REQUIREMENT
In the listing below, the lines starting with the line with "[92,1302,190,1372] About |" and going on through the line with "[12,28,64,47] Closed -> [21,46,89,78] Open" are to be reproduced exactly, and only those.

WORKING DATA
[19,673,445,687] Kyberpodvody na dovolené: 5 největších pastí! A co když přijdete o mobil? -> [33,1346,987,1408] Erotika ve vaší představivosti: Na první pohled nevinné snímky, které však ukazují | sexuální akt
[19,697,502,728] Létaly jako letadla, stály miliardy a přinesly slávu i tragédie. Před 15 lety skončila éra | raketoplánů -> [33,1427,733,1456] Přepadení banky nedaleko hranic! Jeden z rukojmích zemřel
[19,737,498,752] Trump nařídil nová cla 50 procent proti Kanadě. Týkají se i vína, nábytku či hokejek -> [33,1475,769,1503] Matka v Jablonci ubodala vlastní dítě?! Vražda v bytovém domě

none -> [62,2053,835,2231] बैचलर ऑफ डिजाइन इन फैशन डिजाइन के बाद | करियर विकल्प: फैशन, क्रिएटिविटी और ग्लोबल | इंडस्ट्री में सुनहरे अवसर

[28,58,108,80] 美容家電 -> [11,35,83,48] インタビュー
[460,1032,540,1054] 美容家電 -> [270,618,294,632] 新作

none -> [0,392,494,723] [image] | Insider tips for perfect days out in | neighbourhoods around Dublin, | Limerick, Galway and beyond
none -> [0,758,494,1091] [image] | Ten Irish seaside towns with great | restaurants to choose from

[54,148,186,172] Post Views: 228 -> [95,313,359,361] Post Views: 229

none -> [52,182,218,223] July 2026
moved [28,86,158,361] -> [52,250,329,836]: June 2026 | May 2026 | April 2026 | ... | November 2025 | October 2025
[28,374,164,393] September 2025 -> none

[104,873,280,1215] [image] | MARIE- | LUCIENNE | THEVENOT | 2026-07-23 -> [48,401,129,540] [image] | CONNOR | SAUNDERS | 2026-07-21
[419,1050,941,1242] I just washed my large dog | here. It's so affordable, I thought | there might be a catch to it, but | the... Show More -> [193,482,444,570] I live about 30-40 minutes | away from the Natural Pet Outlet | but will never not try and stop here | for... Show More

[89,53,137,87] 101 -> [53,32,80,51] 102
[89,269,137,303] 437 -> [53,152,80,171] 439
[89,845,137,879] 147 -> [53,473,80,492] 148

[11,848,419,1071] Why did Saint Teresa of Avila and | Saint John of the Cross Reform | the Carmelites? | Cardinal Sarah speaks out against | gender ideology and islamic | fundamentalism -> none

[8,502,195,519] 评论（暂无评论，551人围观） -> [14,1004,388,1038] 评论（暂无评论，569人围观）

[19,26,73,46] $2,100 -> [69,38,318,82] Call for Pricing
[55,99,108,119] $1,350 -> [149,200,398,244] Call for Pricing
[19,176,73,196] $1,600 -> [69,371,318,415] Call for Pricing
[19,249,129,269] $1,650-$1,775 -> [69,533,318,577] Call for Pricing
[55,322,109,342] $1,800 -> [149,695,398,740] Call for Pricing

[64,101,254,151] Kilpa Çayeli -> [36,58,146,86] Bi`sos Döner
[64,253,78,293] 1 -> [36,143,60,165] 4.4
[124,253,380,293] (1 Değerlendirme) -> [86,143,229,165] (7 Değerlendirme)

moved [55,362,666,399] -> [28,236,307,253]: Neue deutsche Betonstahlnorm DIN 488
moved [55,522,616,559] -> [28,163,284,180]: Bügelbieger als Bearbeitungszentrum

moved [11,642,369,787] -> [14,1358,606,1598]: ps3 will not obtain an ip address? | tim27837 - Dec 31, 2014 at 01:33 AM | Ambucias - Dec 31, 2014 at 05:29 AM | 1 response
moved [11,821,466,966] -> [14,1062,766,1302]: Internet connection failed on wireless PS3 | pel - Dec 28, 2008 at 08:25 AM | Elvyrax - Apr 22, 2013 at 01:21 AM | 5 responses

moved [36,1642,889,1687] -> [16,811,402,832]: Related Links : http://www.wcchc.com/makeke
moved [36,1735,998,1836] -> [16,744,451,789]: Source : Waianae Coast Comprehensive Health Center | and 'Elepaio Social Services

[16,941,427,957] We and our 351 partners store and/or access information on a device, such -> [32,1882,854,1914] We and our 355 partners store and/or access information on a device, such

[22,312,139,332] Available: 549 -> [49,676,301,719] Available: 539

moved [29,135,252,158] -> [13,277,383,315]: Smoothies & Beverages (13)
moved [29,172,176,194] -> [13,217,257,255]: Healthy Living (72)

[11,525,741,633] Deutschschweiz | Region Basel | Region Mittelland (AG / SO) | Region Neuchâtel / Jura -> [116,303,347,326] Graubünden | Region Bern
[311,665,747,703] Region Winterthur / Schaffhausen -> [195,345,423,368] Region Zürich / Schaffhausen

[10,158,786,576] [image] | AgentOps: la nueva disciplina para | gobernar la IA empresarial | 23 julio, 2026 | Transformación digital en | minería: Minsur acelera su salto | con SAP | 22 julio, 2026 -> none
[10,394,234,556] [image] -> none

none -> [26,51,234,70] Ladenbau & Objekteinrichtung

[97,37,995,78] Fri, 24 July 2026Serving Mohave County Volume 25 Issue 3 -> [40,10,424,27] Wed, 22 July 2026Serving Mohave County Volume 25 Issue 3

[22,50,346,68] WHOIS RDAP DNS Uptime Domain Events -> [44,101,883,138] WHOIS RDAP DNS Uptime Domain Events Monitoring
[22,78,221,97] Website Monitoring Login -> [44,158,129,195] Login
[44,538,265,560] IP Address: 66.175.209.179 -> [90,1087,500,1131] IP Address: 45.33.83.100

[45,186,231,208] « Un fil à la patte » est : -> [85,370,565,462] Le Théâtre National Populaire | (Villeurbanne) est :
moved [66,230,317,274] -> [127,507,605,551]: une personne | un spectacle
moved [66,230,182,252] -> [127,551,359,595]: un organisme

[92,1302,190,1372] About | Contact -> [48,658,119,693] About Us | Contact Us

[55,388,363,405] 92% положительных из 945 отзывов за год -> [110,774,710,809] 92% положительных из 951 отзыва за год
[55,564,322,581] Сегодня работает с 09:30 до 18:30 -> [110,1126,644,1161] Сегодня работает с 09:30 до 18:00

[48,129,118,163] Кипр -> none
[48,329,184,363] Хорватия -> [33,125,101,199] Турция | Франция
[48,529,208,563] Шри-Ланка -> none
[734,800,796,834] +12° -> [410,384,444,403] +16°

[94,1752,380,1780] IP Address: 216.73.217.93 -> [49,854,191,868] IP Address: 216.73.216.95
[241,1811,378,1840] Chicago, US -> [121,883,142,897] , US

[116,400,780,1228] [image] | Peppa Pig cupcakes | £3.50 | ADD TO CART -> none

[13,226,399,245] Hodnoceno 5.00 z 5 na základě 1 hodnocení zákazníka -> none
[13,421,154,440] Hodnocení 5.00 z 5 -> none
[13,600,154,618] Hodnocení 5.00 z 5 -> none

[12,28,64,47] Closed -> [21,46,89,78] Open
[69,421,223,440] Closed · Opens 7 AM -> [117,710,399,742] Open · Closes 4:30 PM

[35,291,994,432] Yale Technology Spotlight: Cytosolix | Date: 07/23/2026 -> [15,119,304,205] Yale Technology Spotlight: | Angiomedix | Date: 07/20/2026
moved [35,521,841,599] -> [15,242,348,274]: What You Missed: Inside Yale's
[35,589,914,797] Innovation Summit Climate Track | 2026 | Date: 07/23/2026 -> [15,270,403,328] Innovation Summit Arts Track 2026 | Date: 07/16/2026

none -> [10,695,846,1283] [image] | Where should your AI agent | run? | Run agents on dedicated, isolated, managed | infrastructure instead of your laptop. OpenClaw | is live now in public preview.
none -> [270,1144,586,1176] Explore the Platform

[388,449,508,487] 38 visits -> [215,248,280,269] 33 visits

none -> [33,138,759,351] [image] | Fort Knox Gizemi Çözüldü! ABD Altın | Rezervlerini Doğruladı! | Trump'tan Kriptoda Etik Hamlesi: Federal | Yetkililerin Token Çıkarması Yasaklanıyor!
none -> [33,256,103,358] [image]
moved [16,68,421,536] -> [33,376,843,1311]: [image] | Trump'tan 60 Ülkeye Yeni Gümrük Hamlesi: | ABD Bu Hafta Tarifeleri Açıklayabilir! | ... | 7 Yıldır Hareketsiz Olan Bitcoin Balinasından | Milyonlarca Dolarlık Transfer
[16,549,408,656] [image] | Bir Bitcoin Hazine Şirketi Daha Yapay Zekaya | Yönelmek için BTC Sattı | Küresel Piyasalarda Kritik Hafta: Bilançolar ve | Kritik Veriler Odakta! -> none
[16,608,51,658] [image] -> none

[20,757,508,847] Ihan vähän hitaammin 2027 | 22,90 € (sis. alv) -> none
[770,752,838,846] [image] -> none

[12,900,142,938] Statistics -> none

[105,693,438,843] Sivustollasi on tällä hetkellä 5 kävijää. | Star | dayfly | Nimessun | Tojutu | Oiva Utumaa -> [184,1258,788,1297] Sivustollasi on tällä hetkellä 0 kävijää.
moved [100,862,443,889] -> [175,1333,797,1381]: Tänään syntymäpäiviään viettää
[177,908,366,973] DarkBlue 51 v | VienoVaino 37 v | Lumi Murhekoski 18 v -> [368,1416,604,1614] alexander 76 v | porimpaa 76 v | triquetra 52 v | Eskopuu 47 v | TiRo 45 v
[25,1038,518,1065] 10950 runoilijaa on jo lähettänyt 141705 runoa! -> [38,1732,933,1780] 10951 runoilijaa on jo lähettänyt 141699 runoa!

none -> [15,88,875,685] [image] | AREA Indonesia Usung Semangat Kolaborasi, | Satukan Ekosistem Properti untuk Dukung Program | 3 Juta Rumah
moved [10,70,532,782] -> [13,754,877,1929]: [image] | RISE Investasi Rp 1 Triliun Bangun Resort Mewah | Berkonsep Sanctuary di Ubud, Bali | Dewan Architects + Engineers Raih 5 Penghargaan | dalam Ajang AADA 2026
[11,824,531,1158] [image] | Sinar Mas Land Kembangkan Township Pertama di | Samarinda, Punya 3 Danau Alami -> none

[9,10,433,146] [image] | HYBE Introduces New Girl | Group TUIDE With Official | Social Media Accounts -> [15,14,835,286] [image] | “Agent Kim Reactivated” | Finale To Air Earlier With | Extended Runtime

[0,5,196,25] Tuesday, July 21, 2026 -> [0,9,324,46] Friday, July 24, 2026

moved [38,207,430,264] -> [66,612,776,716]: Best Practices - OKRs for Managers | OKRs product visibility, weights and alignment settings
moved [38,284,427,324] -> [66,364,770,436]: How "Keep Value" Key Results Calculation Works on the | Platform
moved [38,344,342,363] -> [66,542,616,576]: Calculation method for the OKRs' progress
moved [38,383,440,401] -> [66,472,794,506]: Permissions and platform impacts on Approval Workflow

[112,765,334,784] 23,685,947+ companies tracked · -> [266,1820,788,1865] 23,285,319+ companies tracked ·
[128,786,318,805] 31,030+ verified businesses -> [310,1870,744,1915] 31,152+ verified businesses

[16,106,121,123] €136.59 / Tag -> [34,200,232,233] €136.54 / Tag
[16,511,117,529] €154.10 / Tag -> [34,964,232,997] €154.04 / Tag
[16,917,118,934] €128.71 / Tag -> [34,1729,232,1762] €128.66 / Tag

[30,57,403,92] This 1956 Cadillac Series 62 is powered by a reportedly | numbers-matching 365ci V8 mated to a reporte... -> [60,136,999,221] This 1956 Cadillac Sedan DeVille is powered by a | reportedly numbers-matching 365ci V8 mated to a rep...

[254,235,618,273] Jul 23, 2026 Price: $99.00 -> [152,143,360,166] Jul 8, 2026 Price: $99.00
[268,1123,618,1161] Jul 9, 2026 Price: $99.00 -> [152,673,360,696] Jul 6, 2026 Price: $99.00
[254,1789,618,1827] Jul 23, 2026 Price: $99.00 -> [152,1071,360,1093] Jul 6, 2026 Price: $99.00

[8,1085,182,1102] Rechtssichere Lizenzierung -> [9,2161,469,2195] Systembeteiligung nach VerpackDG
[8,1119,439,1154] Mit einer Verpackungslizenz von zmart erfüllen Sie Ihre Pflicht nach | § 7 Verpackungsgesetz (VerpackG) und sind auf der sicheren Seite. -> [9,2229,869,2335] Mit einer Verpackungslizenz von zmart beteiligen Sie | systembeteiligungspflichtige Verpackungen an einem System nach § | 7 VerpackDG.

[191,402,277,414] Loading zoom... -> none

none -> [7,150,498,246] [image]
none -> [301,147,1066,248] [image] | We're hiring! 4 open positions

SOLUTION FOR THIS EXERCISE
[92,1302,190,1372] About | Contact -> [48,658,119,693] About Us | Contact Us

[55,388,363,405] 92% положительных из 945 отзывов за год -> [110,774,710,809] 92% положительных из 951 отзыва за год
[55,564,322,581] Сегодня работает с 09:30 до 18:30 -> [110,1126,644,1161] Сегодня работает с 09:30 до 18:00

[48,129,118,163] Кипр -> none
[48,329,184,363] Хорватия -> [33,125,101,199] Турция | Франция
[48,529,208,563] Шри-Ланка -> none
[734,800,796,834] +12° -> [410,384,444,403] +16°

[94,1752,380,1780] IP Address: 216.73.217.93 -> [49,854,191,868] IP Address: 216.73.216.95
[241,1811,378,1840] Chicago, US -> [121,883,142,897] , US

[116,400,780,1228] [image] | Peppa Pig cupcakes | £3.50 | ADD TO CART -> none

[13,226,399,245] Hodnoceno 5.00 z 5 na základě 1 hodnocení zákazníka -> none
[13,421,154,440] Hodnocení 5.00 z 5 -> none
[13,600,154,618] Hodnocení 5.00 z 5 -> none

[12,28,64,47] Closed -> [21,46,89,78] Open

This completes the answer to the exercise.